> [Your task]: The required lines are those that contain "meaning"; pull them out of the data and copy them.
=====
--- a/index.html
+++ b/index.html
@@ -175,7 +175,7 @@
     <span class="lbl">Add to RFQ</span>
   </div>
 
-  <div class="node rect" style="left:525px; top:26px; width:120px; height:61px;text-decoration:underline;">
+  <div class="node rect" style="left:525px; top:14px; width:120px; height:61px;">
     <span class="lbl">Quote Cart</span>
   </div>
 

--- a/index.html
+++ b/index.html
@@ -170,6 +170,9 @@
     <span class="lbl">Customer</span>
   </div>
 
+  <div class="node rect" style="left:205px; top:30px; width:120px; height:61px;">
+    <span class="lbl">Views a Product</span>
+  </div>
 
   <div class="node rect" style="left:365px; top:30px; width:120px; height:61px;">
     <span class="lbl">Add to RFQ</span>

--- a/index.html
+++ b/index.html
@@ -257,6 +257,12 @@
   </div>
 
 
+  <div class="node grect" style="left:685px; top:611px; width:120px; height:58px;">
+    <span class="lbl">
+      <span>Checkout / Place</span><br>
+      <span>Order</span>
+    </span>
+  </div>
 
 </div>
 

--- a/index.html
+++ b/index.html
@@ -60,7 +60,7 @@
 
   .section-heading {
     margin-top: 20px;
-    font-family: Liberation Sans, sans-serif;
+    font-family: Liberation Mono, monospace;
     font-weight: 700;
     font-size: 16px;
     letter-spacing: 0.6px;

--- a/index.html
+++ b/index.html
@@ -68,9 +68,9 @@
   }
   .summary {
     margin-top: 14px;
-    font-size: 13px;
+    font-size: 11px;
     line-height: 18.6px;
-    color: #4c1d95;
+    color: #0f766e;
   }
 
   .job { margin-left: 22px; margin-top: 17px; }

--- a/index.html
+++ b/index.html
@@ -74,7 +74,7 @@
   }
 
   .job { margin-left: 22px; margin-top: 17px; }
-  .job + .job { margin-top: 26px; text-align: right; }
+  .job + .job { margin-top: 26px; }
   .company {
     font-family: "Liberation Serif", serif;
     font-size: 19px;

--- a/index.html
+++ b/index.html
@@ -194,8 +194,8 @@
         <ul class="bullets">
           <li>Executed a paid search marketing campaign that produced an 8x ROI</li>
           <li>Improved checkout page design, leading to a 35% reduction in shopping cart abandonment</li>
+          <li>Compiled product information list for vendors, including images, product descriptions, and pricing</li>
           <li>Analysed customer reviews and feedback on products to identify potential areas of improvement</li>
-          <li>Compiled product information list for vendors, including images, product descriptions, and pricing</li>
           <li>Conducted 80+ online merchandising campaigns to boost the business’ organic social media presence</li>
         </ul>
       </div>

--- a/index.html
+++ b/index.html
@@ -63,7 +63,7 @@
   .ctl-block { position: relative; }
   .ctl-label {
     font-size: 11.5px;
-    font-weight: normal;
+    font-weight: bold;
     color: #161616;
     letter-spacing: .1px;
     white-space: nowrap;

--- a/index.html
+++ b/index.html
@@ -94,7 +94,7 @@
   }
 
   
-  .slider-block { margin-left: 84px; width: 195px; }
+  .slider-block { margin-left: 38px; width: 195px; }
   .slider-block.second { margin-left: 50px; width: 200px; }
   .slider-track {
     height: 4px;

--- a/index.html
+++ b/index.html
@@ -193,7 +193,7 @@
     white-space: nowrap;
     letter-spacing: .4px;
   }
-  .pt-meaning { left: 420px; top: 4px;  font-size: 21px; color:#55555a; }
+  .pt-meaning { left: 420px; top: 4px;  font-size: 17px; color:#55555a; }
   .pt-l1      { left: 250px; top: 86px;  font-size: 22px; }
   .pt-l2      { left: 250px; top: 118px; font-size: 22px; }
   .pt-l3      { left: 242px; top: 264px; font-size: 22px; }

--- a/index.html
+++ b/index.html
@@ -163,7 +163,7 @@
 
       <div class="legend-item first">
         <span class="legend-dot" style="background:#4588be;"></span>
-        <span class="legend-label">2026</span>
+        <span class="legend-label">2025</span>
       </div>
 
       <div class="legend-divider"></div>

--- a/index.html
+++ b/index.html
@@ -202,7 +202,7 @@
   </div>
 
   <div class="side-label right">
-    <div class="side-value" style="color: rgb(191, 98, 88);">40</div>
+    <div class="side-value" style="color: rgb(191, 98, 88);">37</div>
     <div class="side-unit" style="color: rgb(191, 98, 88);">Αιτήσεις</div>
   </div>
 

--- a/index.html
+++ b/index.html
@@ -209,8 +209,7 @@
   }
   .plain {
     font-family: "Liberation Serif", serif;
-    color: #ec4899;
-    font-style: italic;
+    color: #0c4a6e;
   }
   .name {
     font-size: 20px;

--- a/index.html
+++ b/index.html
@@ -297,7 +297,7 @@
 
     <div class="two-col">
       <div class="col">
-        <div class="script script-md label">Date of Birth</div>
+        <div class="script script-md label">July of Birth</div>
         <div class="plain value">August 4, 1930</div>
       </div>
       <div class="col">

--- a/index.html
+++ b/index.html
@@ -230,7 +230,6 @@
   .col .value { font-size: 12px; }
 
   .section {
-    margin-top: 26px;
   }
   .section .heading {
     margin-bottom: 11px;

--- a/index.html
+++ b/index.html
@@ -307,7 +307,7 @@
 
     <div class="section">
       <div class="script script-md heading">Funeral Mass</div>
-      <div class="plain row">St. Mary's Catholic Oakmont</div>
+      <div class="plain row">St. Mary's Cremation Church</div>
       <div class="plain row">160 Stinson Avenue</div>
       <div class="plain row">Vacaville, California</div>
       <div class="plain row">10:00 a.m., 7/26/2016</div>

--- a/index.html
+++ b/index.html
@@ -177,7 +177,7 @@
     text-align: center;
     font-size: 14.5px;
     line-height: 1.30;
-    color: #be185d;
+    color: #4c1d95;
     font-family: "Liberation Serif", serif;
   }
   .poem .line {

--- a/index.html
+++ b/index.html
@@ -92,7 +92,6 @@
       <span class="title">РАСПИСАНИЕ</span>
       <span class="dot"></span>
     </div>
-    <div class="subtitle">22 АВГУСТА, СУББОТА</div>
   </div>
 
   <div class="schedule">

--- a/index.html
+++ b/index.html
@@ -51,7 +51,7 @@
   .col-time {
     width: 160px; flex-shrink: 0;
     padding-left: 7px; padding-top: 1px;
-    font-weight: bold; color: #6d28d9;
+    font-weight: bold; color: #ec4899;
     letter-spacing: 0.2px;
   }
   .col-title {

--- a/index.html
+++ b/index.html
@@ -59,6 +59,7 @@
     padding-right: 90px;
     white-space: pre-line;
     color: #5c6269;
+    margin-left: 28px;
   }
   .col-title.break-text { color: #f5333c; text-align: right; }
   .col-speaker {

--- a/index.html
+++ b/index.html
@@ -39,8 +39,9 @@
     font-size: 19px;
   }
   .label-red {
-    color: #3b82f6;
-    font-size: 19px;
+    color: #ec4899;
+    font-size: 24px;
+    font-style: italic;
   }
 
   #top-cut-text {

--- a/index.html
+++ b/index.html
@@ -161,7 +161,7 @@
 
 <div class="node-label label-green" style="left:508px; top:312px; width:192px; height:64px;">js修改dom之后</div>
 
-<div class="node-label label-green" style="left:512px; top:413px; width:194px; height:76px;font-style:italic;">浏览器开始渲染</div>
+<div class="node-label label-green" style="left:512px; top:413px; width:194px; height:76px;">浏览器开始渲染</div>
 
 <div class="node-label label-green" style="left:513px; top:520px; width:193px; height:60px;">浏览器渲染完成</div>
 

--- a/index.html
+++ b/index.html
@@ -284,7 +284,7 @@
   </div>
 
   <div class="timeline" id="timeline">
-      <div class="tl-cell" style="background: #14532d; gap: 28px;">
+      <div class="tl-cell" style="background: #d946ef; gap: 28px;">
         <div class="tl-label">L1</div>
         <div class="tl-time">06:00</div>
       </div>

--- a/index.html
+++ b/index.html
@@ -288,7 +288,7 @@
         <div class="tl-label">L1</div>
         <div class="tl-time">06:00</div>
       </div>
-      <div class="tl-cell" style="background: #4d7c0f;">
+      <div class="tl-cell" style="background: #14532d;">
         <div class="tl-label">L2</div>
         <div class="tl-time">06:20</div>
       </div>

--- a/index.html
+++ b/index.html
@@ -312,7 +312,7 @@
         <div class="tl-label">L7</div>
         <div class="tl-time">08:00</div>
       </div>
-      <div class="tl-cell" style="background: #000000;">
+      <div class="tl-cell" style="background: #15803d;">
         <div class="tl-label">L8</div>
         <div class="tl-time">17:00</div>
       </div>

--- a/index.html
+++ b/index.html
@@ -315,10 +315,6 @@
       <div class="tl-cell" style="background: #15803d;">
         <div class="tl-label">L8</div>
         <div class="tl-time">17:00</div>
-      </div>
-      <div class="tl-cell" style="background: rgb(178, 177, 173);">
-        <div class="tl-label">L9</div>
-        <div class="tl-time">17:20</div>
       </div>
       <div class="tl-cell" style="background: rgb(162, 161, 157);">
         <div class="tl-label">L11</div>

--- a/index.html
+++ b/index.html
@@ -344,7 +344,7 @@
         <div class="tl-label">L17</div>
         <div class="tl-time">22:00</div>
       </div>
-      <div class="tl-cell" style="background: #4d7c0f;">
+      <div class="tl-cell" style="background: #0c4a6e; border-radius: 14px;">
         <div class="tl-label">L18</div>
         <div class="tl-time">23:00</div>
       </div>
=====
> [Answer]:
-  .pt-meaning { left: 420px; top: 4px;  font-size: 21px; color:#55555a; }
+  .pt-meaning { left: 420px; top: 4px;  font-size: 17px; color:#55555a; }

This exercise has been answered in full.